Ciudad, alienación y distopía. Bomba, apocalipsis y utopía.

La mirada que nos propone Gaspar Francés sobre los paisajes urbanos bien podría ser la inocente mirada de un niño. Impresionado por los grandes edificios y descomunales estructuras que se alzan por doquier. Las ruinas, los cables, las antenas, los rascacielos, la basura, los escombros, el humo… la máquina… la bomba. Existe, sin lugar a dudas, un cierto atractivo visual en ellos. Una estética de las creaciones humanas deshumanizadas. La mirada del pintor nos transmite una sensación de gris ecuanimidad, de distante silencio ante el espectáculo terrible del ser humano y sus jaulas a medida. El hombre y su gris construcción de estructuras muertas y máquinas que matan. Sin embargo a través de esta mirada neutra, casi inocente, la sensación que despierta en el espectador bajo el peso de tanta desolación visual es poco menos que terrible.

“Europa se enorgullece de su organización y de su eficiencia prácticas y científicas. Estoy esperando que su organización sea perfecta; entonces un niño la destruirá.” 4

Además de grises y vacías, las ciudades están desoladas. Amenazadas por el olvido, el paso del tiempo, la erosión e incluso la destrucción más absoluta (la bomba). La catástrofe lo convierte todo en lo mismo. En restos. No hay clases sociales, no hay historias individuales ni realidades diferenciadas. Sólo una realidad, la del peligro y la muerte. Pero no nos engañemos, la ciudad ya estaba vacía mucho antes de su exterminio. Quizás la vision de la destrucción explícita sea, curiosamente, el único elemento a través del cual el pintor deja ver una dudosa esperanza.

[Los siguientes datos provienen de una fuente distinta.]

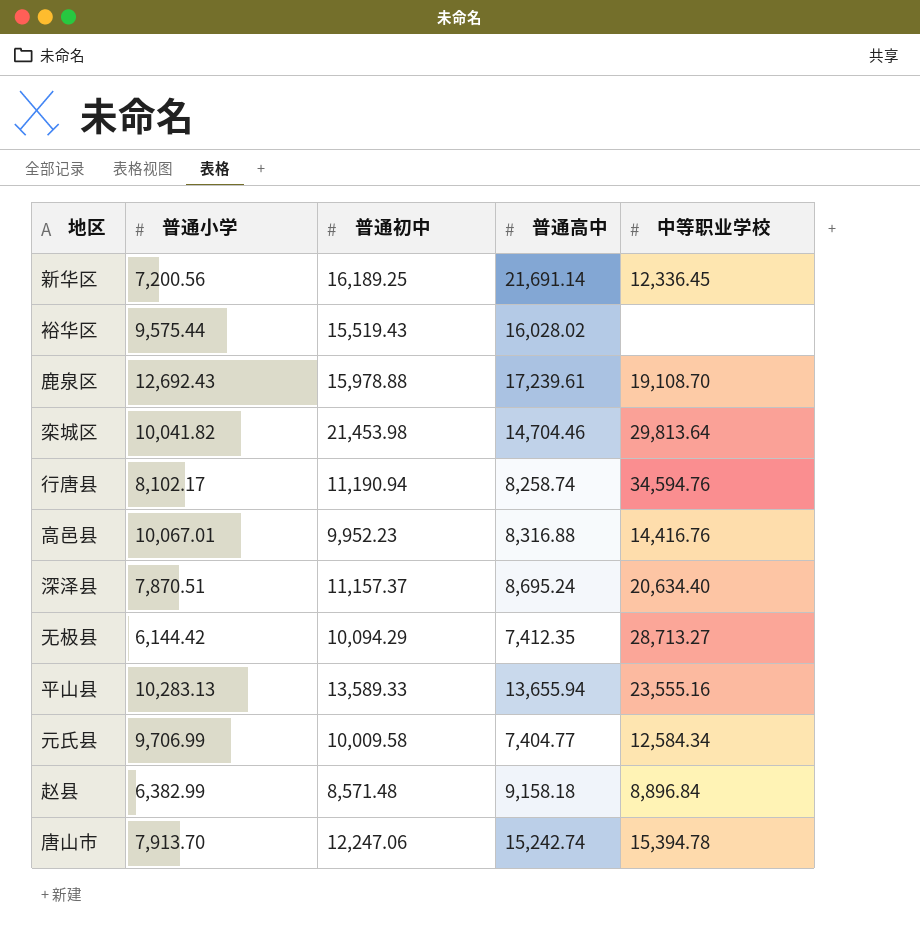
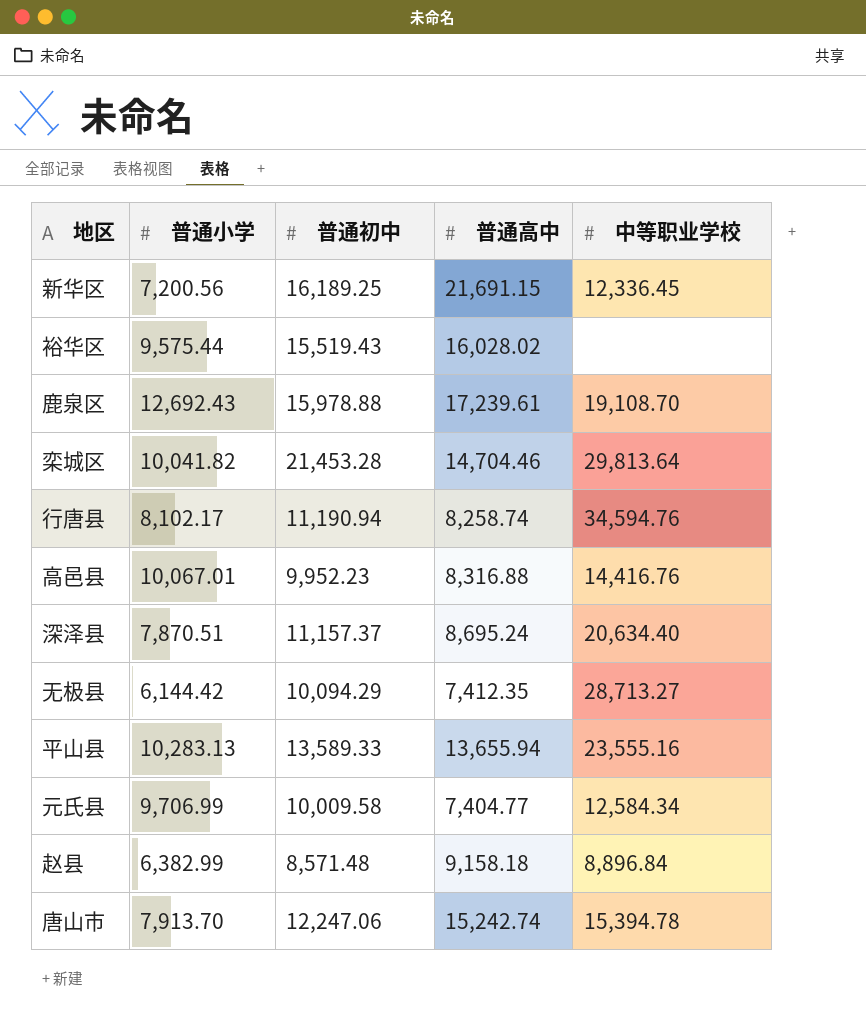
新华区 | 普通高中: 21,691.14 -> 21,691.15
栾城区 | 普通初中: 21,453.98 -> 21,453.28

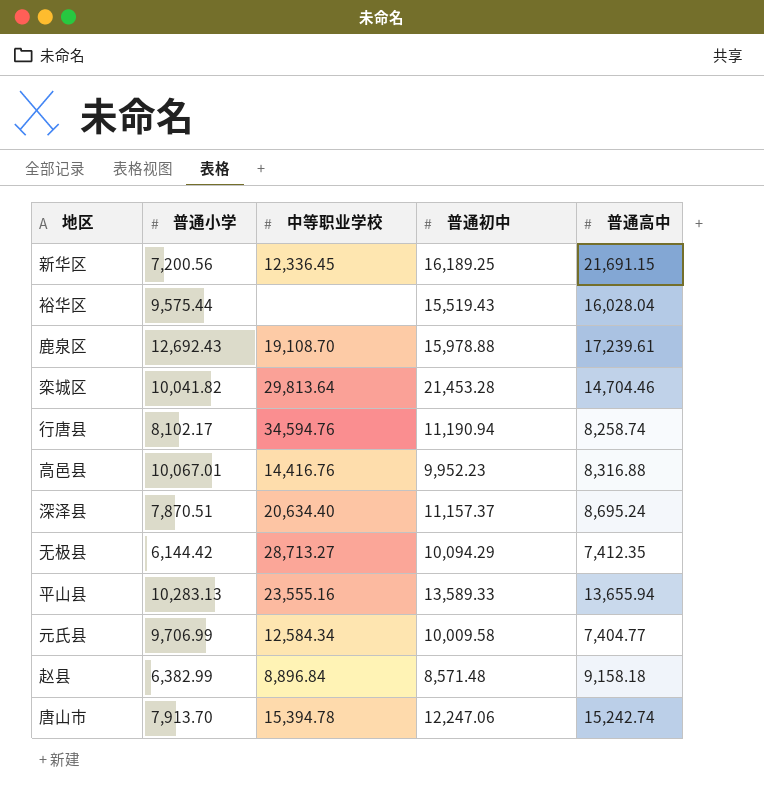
column 中等职业学校 | position: 5 -> 3
裕华区 | 普通高中: 16,028.02 -> 16,028.04

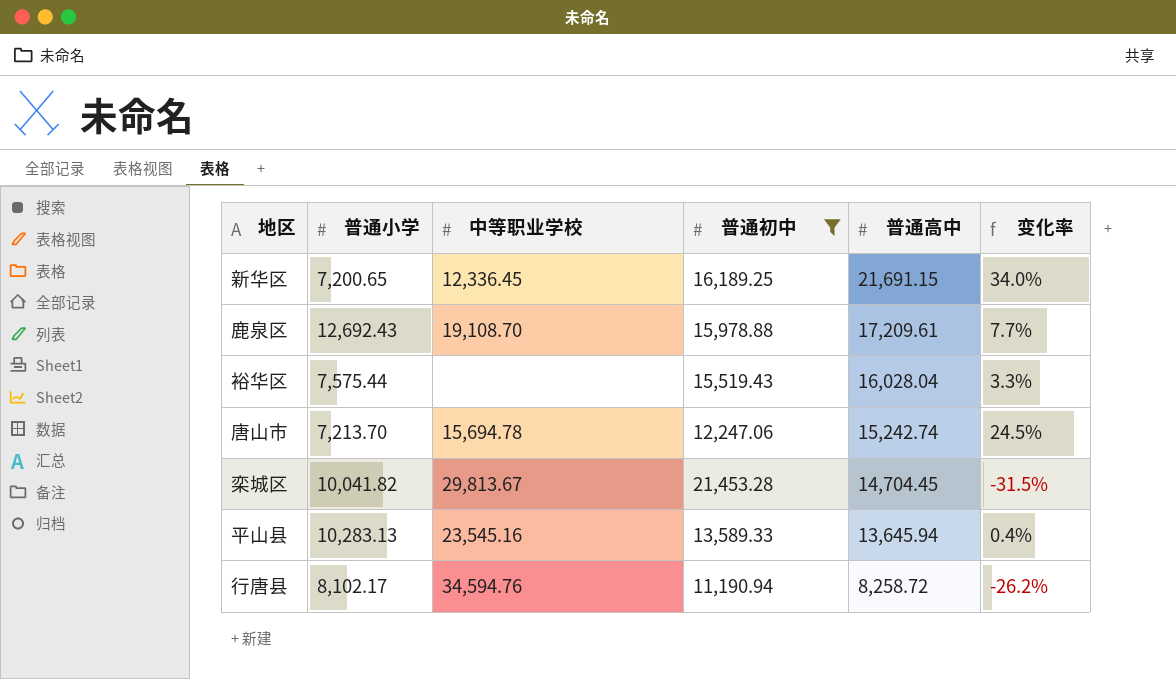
filter: none -> 普通初中 >= 11,190.94
row order: none -> 普通高中 descending
column 变化率 | formula: none -> ([普通高中] - [普通初中]) / [普通初中]
新华区 | 普通小学: 7,200.56 -> 7,200.65
鹿泉区 | 普通高中: 17,239.61 -> 17,209.61
裕华区 | 普通小学: 9,575.44 -> 7,575.44
唐山市 | 普通小学: 7,913.70 -> 7,213.70
唐山市 | 中等职业学校: 15,394.78 -> 15,694.78
栾城区 | 中等职业学校: 29,813.64 -> 29,813.67
栾城区 | 普通高中: 14,704.46 -> 14,704.45
平山县 | 中等职业学校: 23,555.16 -> 23,545.16
平山县 | 普通高中: 13,655.94 -> 13,645.94
行唐县 | 普通高中: 8,258.74 -> 8,258.72

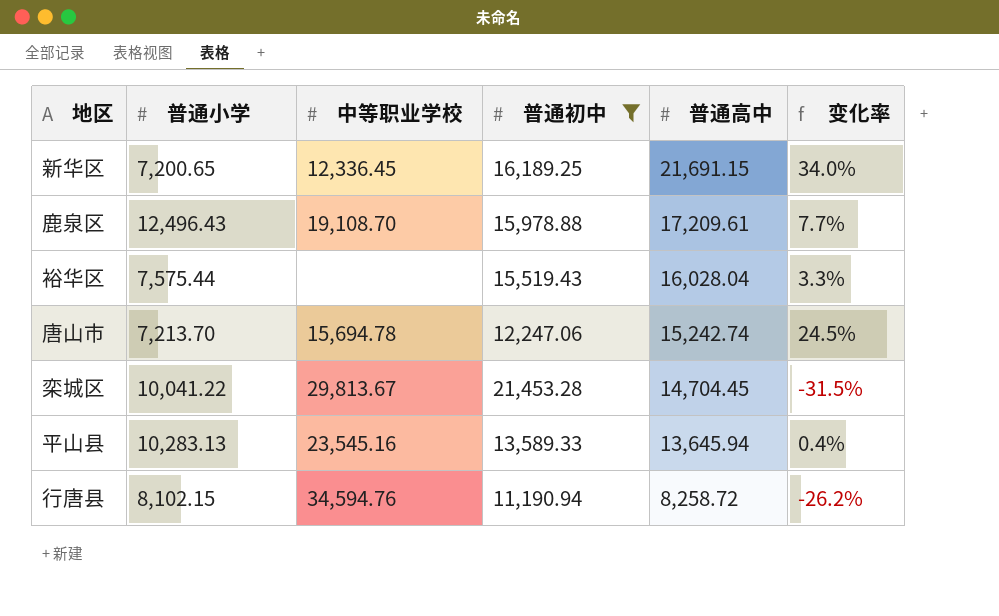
鹿泉区 | 普通小学: 12,692.43 -> 12,496.43
栾城区 | 普通小学: 10,041.82 -> 10,041.22
行唐县 | 普通小学: 8,102.17 -> 8,102.15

Hay un niño en nosotros que sueña con la destrucción. Y quizás fuera preferible la destrucción a la desaparición del niño.

En cualquier caso en la obra no hay ni crítica ni alabanza. Tan sólo un muestrario que deja un sabor amargo y una sensación triste y confundida. Una visión distante, sin colores, sin búsqueda de salvación ni arrepentimiento. Una panorámica de la ciudad y la fábrica. De la basura y el cemento. De antenas y de cables. El escenario de nuestra cotidianidad se convierte en protagonista solitario del drama. Atroz, limpio, claro. Nos muestra el mundo del hombre sin el hombre. Y así nos muestra su sinsentido intrínseco. Su alianza con la muerte. Hay una cierta belleza en mostrar lo terrible. Convertir lo real, lo de siempre, en increible, al deshumanizarlo. El humano ha desaparecido. Se lo ha comido el asfalto, se ha vuelto gris como el cemento. Las grandes revelaciones suelen venir a través de grandes ausencias. El vacío muestra. El silencio habla, grita. Hay un desgarro tras la quietud de los edificios. Algo está torcido bajo las líneas rectas.

Nicolas De Torres.

1. GABRIELA FDEZ RODRIGUEZ, La ciudad como sede de la imaginación distópica: literatura, espacio y control, 2005.

2. PHILIPPE ARIÈS, 2011, pág. 626.

3. HANS MAGNUS ENZENSBERGER, Dos notas marginales acerca del fin del mundo, pag 117.

4. SRI AUROBINDO, Pensamientos y aforismos, aforismo 76.